By contrast, the trust avoids investing in areas like fossil fuels, pornography, weapons and does not invest in banks. These exclusions help create a significant bias towards technology in the portfolio, with the sector having a weighting of nearly 60%. 



A MORE BALANCED APPROACH

A fund with a slightly more balanced approach is Polar Capital Emerging Market Stars (BFMFDG4). Steered by Jorry Nøddekær since its launch just a few months before the Mobius trust, the manager pursued a similar strategy at previous employer Nordea Asset Management. The Polar Capital fund has an ongoing charge of 0.87%.

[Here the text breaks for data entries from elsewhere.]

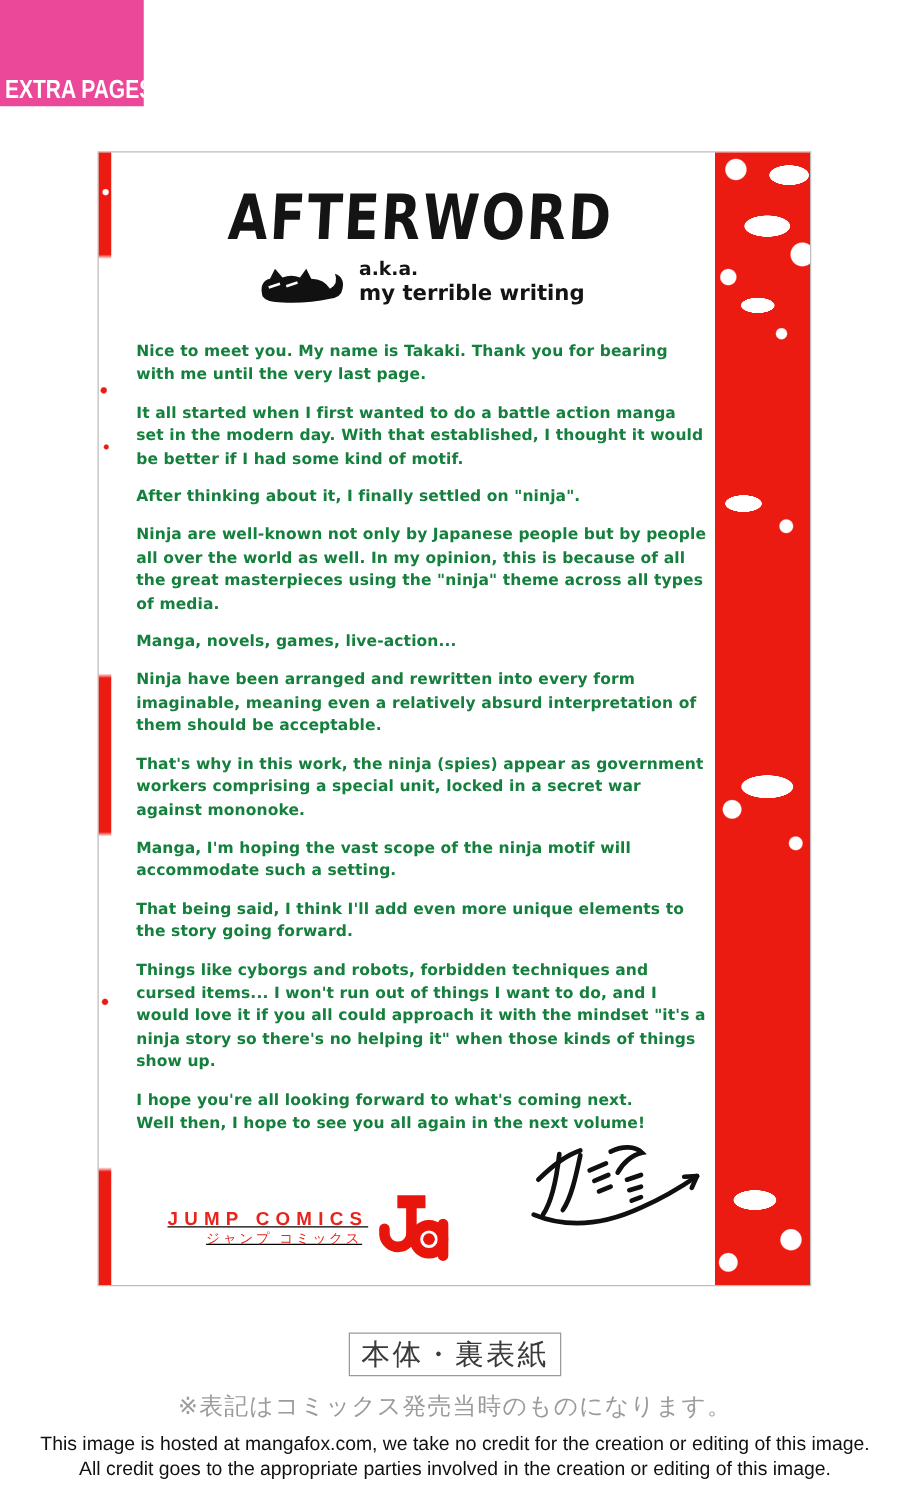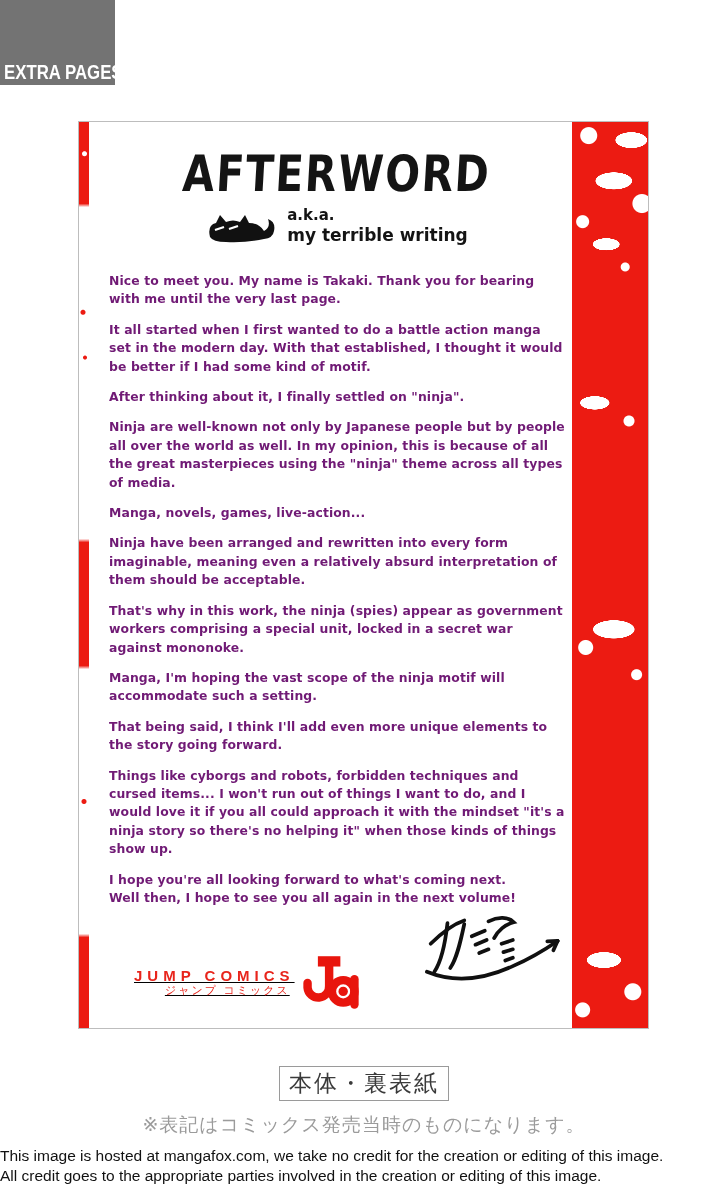--- a/index.html
+++ b/index.html
@@ -10,7 +10,7 @@
   
   .extra-tag{
     position:absolute;left:0;top:0;width:115px;height:85px;
-    background:#737373;
+    background:#ec4899;
   }
   .extra-tag .label{
     position:absolute;left:4px;bottom:1px;color:#ffffff;

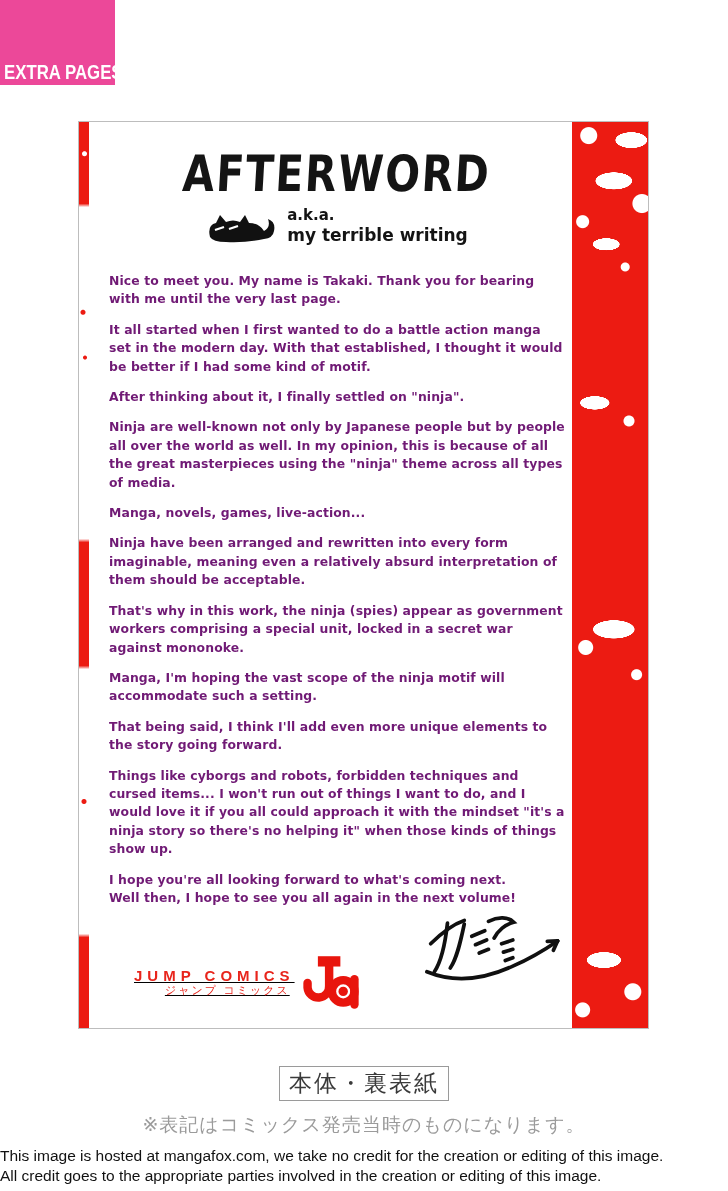--- a/index.html
+++ b/index.html
@@ -71,7 +71,7 @@
   .aka{font-size:15px;font-weight:bold;line-height:18px;}
   .subtitle{font-size:17px;font-weight:bold;line-height:22px;}
   
-  .body-text{position:absolute;top:150px;left:30px;width:458px;color:#701a75;}
+  .body-text{position:absolute;top:150px;left:30px;width:458px;color:#15803d;}
   .body-text p{
     margin:0 0 12px 0;font-size:12.4px;line-height:18.4px;
     font-weight:bold;letter-spacing:0.1px;

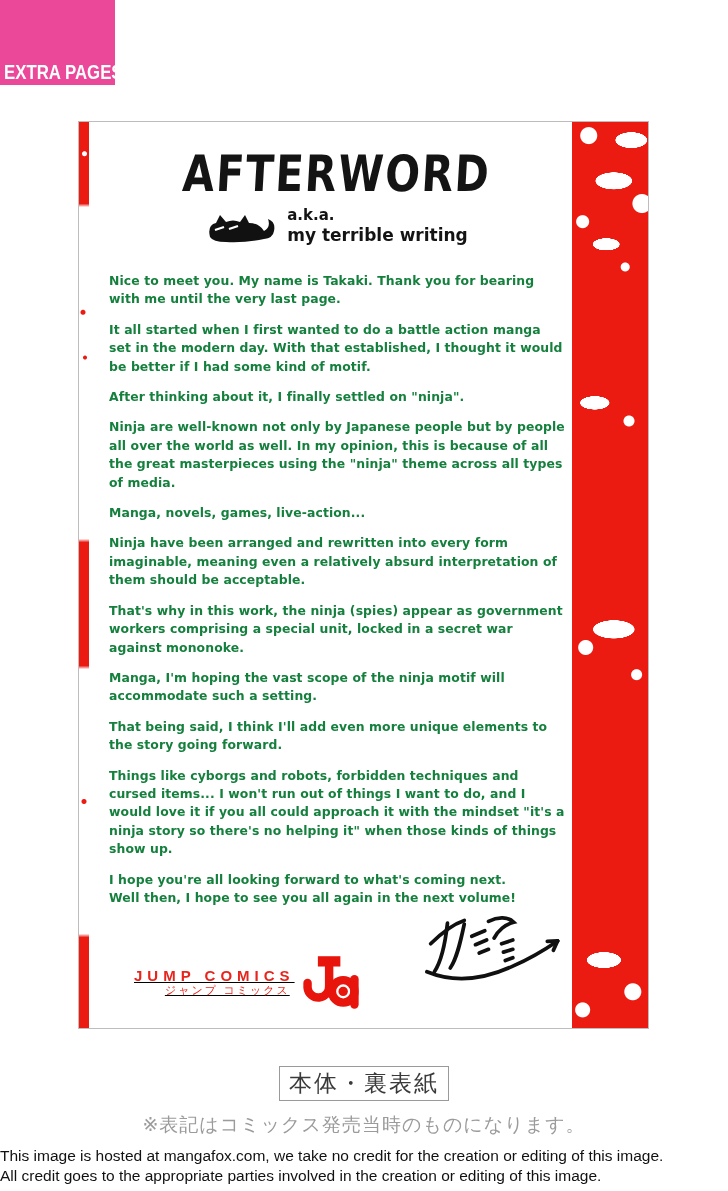--- a/index.html
+++ b/index.html
@@ -103,7 +103,7 @@
   }
   
   .host-footer{
-    position:absolute;top:1146px;left:0;width:728px;
+    position:absolute;top:1146px;left:0;width:728px;text-align:center;
     font-family:"Liberation Sans",sans-serif;font-size:15.5px;color:#111;
     line-height:20px;
   }

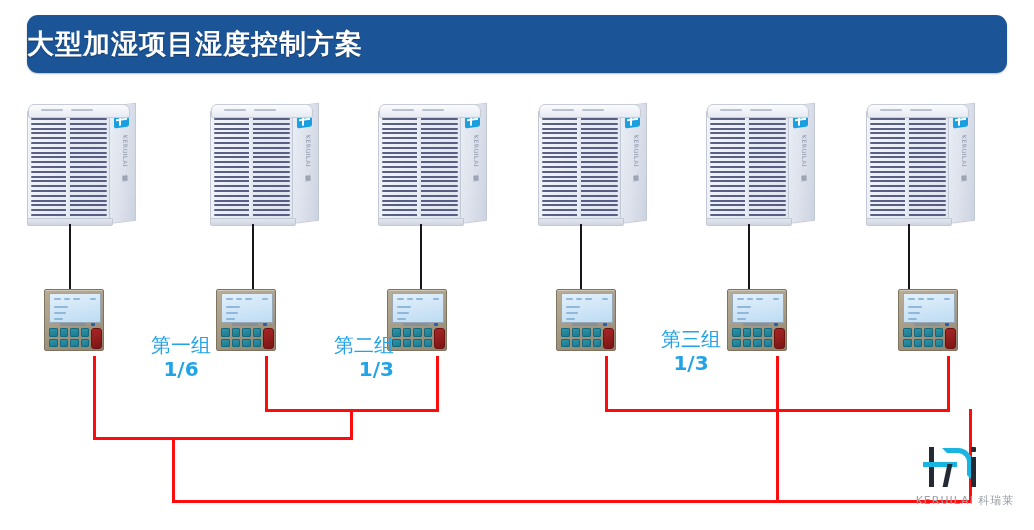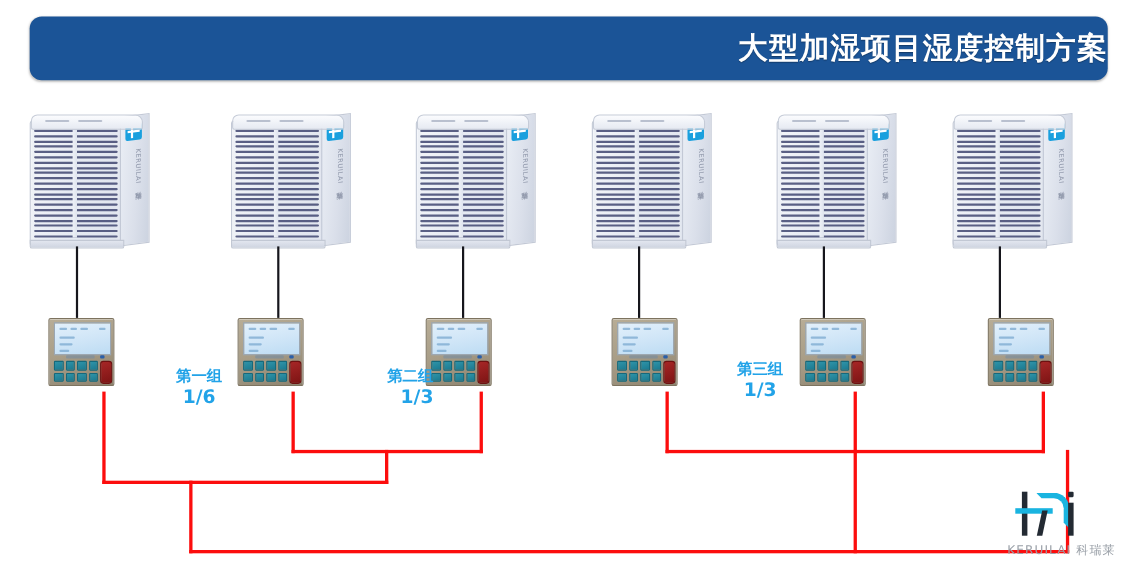--- a/index.html
+++ b/index.html
@@ -16,7 +16,7 @@
     position:absolute;left:27px;top:15px;width:980px;height:58px;
     background:#1b5497;border-radius:11px;
     box-shadow:0 1px 2px rgba(0,0,0,.25);
-    display:flex;align-items:center;justify-content:flex-end;
+    display:flex;align-items:center;justify-content:flex-start;
   }
   .title-text{
     color:#ffffff;font-size:27px;font-weight:bold;letter-spacing:1px;

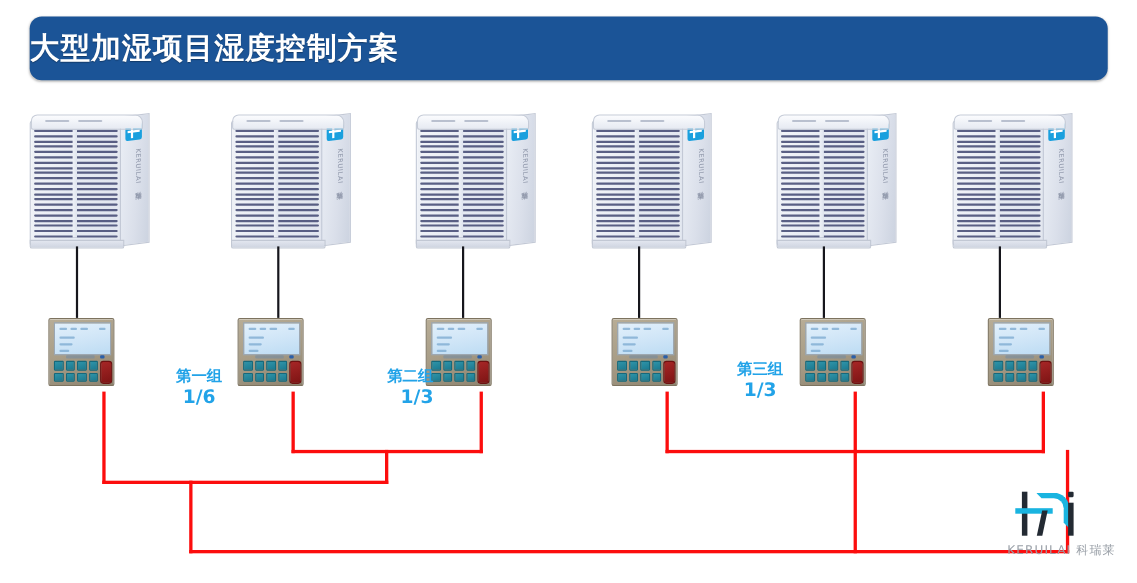--- a/index.html
+++ b/index.html
@@ -133,7 +133,7 @@
 
   
   .group-label{position:absolute;text-align:center;color:#22a3e8;line-height:1.18;}
-  .group-label .gname{font-size:14px;font-weight:bold;white-space:nowrap;}
+  .group-label .gname{font-size:20px;font-weight:normal;white-space:nowrap;}
   .group-label .gratio{font-size:17px;font-weight:bold;}
 
   

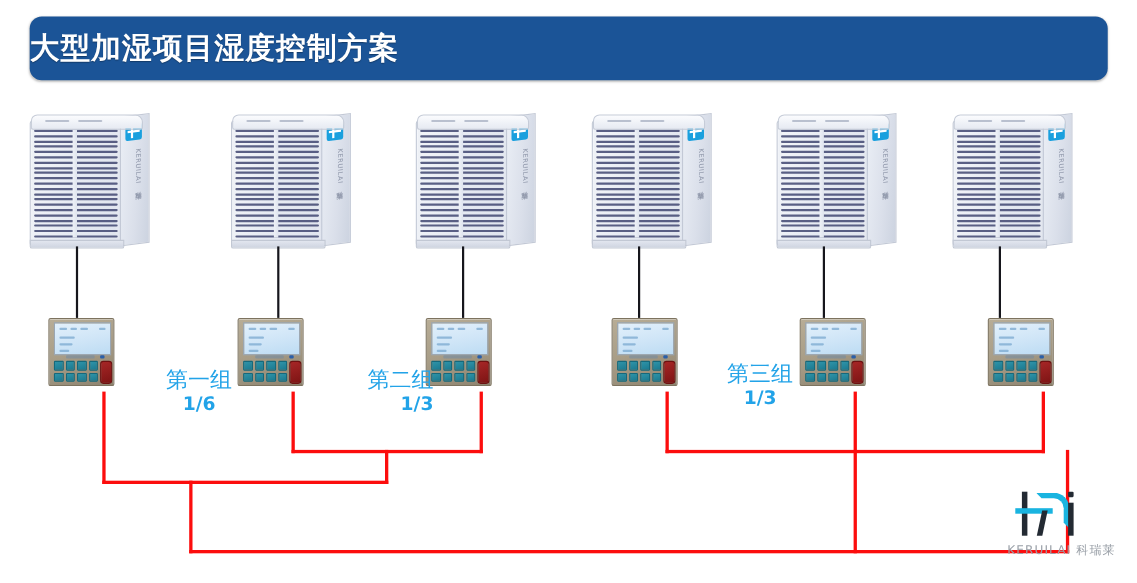--- a/index.html
+++ b/index.html
@@ -134,7 +134,7 @@
   
   .group-label{position:absolute;text-align:center;color:#22a3e8;line-height:1.18;}
   .group-label .gname{font-size:20px;font-weight:normal;white-space:nowrap;}
-  .group-label .gratio{font-size:17px;font-weight:bold;}
+  .group-label .gratio{font-size:20px;font-weight:bold;}
 
   
   .wire{position:absolute;background:#fc0d0d;}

Around half of the portfolio is in large emerging market firms – with widely held names like Taiwan Semiconductor Manufacturing Company (2330:TPE) and Samsung Electronics (005930:KRX) among the top 10 holdings. The other 50% is in small and mid-cap firms.

Nøddekær says: ‘Yes, 95% of my emerging markets peers will own TSMC but their holding will likely be very close to the benchmark level whereas we are 280 basis points overweight and similarly with Samsung we are 250 basis points overweight.’

He adds: ‘When we look at the small and mid-caps, they feel very differentiated, very few competitors will own names like Indian retail mall developer Phoenix Mills (PHOENIXLTD:NSE) and South African resources firm Ivanhoe Mines (IVN:TSE).’

While the fund has a highly structured framework for examining valuation and corporate governance issues, there is flexibility too.

‘We’re quite willing to go with a visionary founder and relatively happy for them to have de facto control over the board as long as their wealth is aligned on the equity side,’ Nøddekær says.

He clarifies to say there is an exception where the founder has multiple businesses and it’s not clear where their commitment lies.